Aujourd’hui c’est au tour de la juge Boccassini, une des trois juges qui a mis en examen Silvio Berlusconi. Elle  est attaquée deux jours après l’annonce de la cour. Le Giornale publie des révélations sur de présumés "comportements amoureux" que la juge aurait eu en 1982 avec un journaliste affilié au parti d’extrême gauche "Lotta continua" en dehors du Tribunal de Milan.  Le journal titre "Les amours secrètes de Boccassini".

Sexe et pouvoir: une pathologie italienne

Parler au bas ventre de l’Italie, une nouveauté des dernières années du règne de Berlusconi ? Non, il s’agit d’une stratégie politique bien rodée répond Ceccarelli, journaliste à Reppublica, spécialiste de la "pornocratie italienne" et auteur du livre "Sexe et pouvoir, petite histoire de deux années indécentes".

Du cas de la jeune Noémie, qui a provoqué le divorce de Veronica Berlusconi ainsi que sa lettre ouverte à Reppublica dans laquelle elle considérait son mari comme un "homme malade qui a besoin d’aide", à la jeune Ruby,  la descente de la politique italienne dans la "Suburra" (nom du quartier de la Rome antique où s’agitaient prostituées et politiciens) n’est que le sommet de l’Iceberg d’un système dans lequel "le privé devient toujours plus politique".

Si le phénomène est bien entendu accentué par les médias et la personnalisation du pouvoir comme dans beaucoup de pays occidentaux, souligne l’auteur "c’est devenu une vraie pathologie dans notre pays" à travers l’incontournable corps du chef devenu matière politique : "On ne sait d’ailleurs plus si ce corps est bourreau ou victime d’un engrenage dans lequel sexe et drogues constituent les derniers rouages d’un système organisé fait de corruption, illégalité, faveurs et distorsions" .
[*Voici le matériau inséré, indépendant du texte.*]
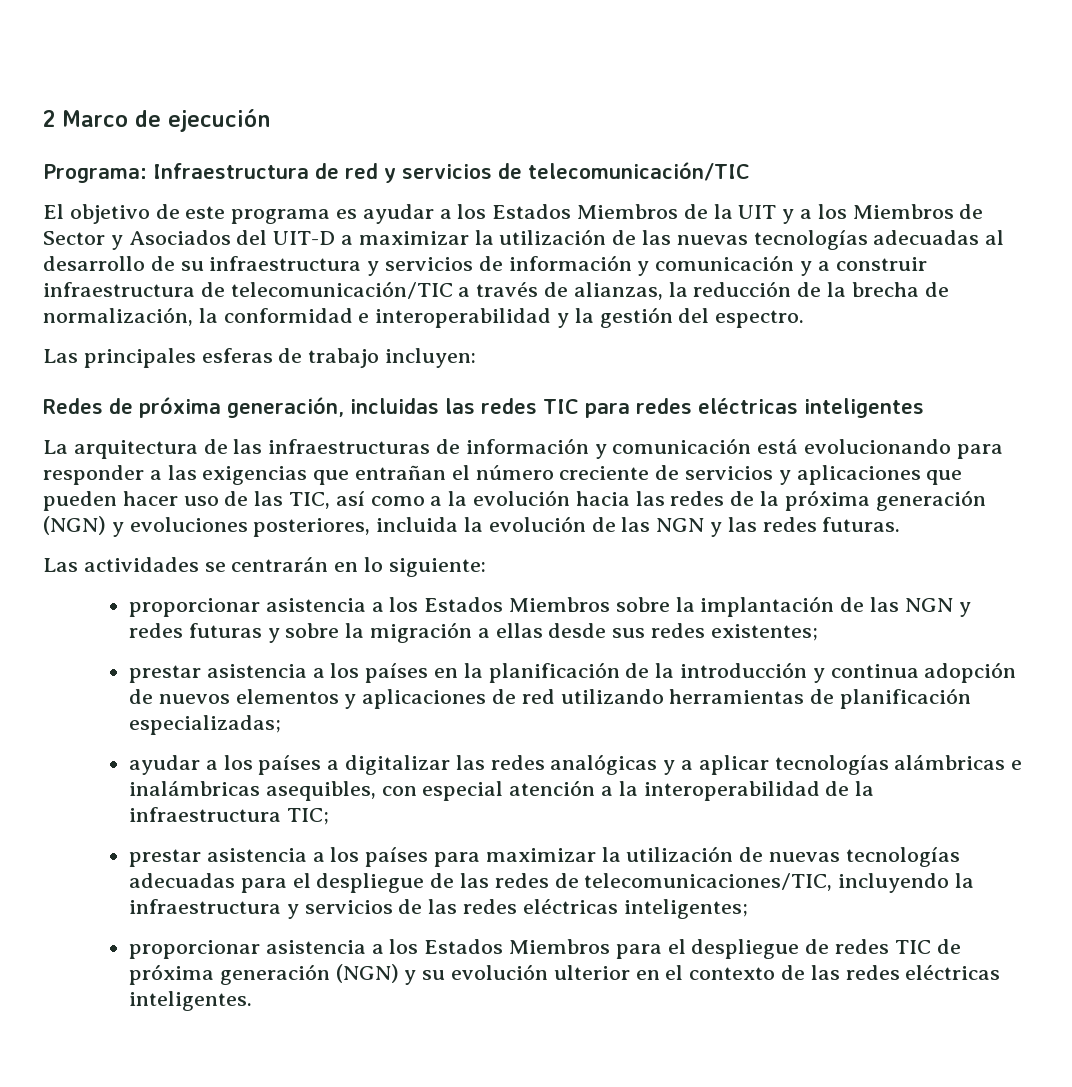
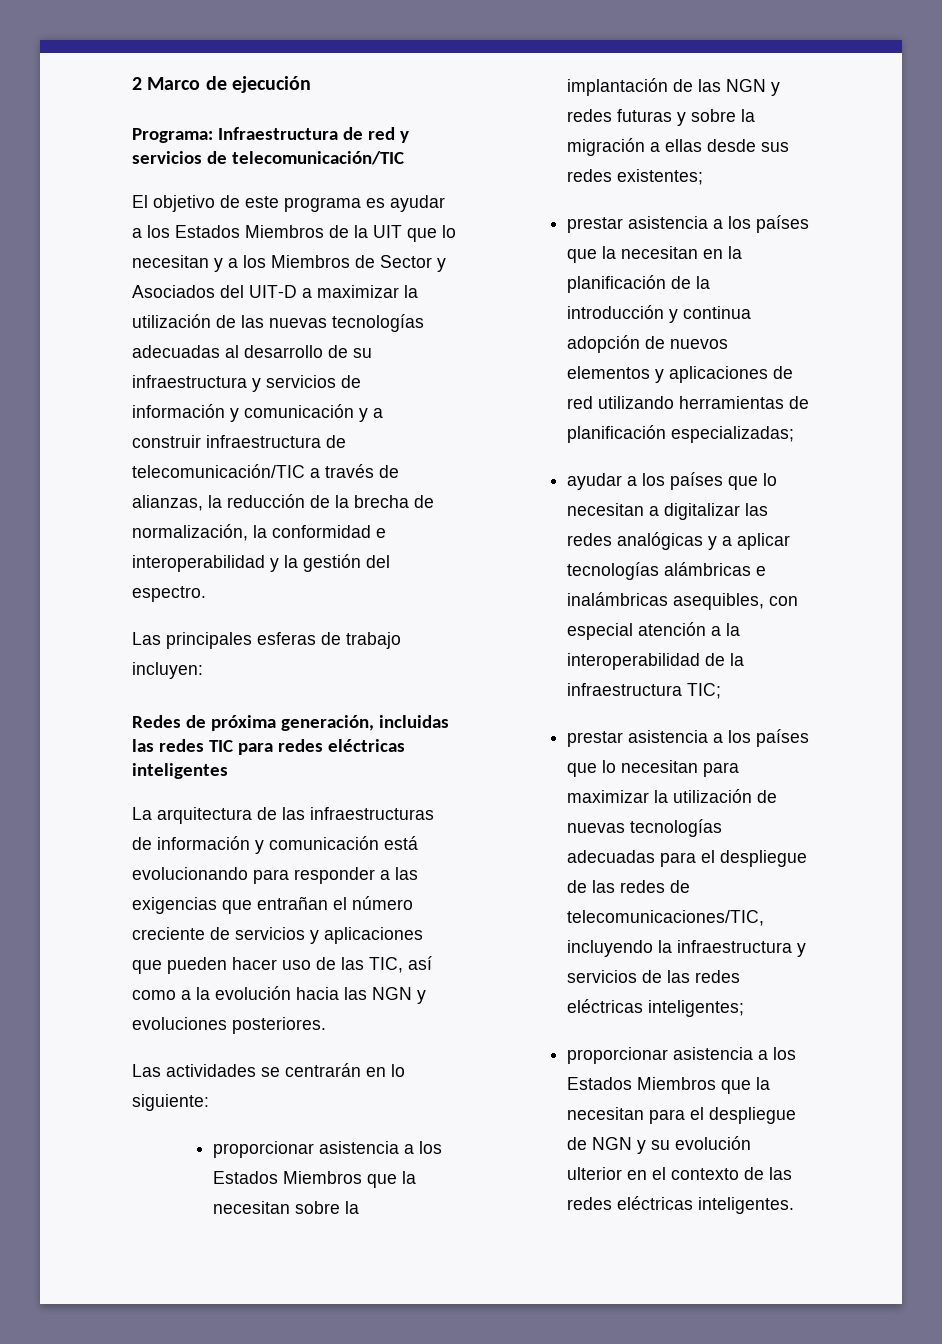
- El objetivo de este programa es ayudar a los Estados Miembros de la UIT y a los Miembros de Sector y Asociados del UIT-D a maximizar la utilización de las nuevas tecnologías adecuadas al desarrollo de su infraestructura y servicios de información y comunicación y a construir infraestructura de telecomunicación/TIC a través de alianzas, la reducción de la brecha de normalización, la conformidad e interoperabilidad y la gestión del espectro.
+ El objetivo de este programa es ayudar a los Estados Miembros de la UIT que lo necesitan y a los Miembros de Sector y Asociados del UIT-D a maximizar la utilización de las nuevas tecnologías adecuadas al desarrollo de su infraestructura y servicios de información y comunicación y a construir infraestructura de telecomunicación/TIC a través de alianzas, la reducción de la brecha de normalización, la conformidad e interoperabilidad y la gestión del espectro.
- La arquitectura de las infraestructuras de información y comunicación está evolucionando para responder a las exigencias que entrañan el número creciente de servicios y aplicaciones que pueden hacer uso de las TIC, así como a la evolución hacia las redes de la próxima generación (NGN) y evoluciones posteriores, incluida la evolución de las NGN y las redes futuras.
+ La arquitectura de las infraestructuras de información y comunicación está evolucionando para responder a las exigencias que entrañan el número creciente de servicios y aplicaciones que pueden hacer uso de las TIC, así como a la evolución hacia las NGN y evoluciones posteriores.
- proporcionar asistencia a los Estados Miembros sobre la implantación de las NGN y redes futuras y sobre la migración a ellas desde sus redes existentes;
+ proporcionar asistencia a los Estados Miembros que la necesitan sobre la implantación de las NGN y redes futuras y sobre la migración a ellas desde sus redes existentes;
- prestar asistencia a los países en la planificación de la introducción y continua adopción de nuevos elementos y aplicaciones de red utilizando herramientas de planificación especializadas;
+ prestar asistencia a los países que la necesitan en la planificación de la introducción y continua adopción de nuevos elementos y aplicaciones de red utilizando herramientas de planificación especializadas;
- ayudar a los países a digitalizar las redes analógicas y a aplicar tecnologías alámbricas e inalámbricas asequibles, con especial atención a la interoperabilidad de la infraestructura TIC;
+ ayudar a los países que lo necesitan a digitalizar las redes analógicas y a aplicar tecnologías alámbricas e inalámbricas asequibles, con especial atención a la interoperabilidad de la infraestructura TIC;
- prestar asistencia a los países para maximizar la utilización de nuevas tecnologías adecuadas para el despliegue de las redes de telecomunicaciones/TIC, incluyendo la infraestructura y servicios de las redes eléctricas inteligentes;
+ prestar asistencia a los países que lo necesitan para maximizar la utilización de nuevas tecnologías adecuadas para el despliegue de las redes de telecomunicaciones/TIC, incluyendo la infraestructura y servicios de las redes eléctricas inteligentes;
- proporcionar asistencia a los Estados Miembros para el despliegue de redes TIC de próxima generación (NGN) y su evolución ulterior en el contexto de las redes eléctricas inteligentes.
+ proporcionar asistencia a los Estados Miembros que la necesitan para el despliegue de NGN y su evolución ulterior en el contexto de las redes eléctricas inteligentes.

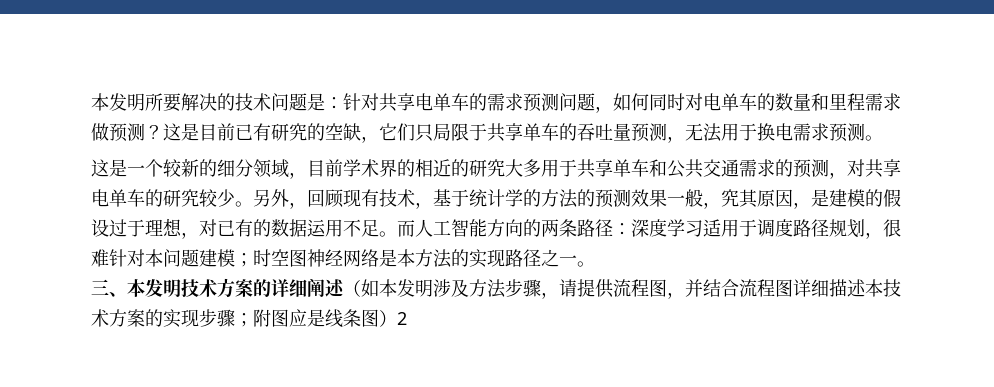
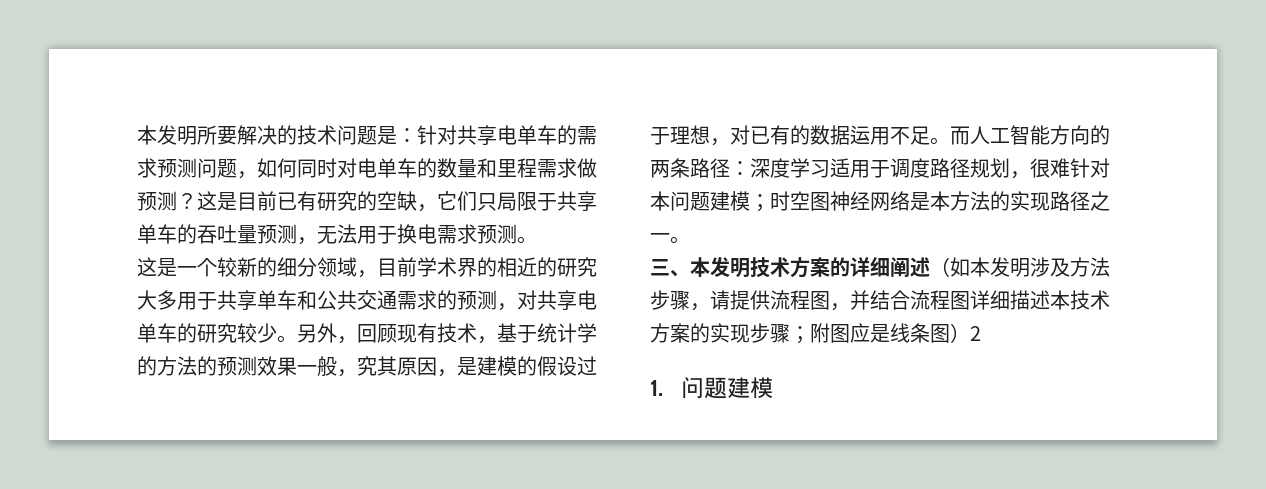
+ 1.问题建模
Pendant ce temps, alors que les groupes sur Facebook se moquent de la politique du "déboutonner son pantalon" en reprenant la campagne publicitaire de la gauche qui disait qu’ "il est temps de se remonter les manches" ,  les "Hyènes", comiques populaires de l’émission du même nom chantaient cette semaine "Ti spuntanerò" (Je te trainerais dans la boue) : "Je te trainerai dans la boue, j’irai au Giornale, et je leur apporterai tes photos avec les transexuelles….". Et le refrain d’ajouter cette avertissement à Berlusconi : "oui, mais le 6 avril, devant le juge, tu y iras tout seul".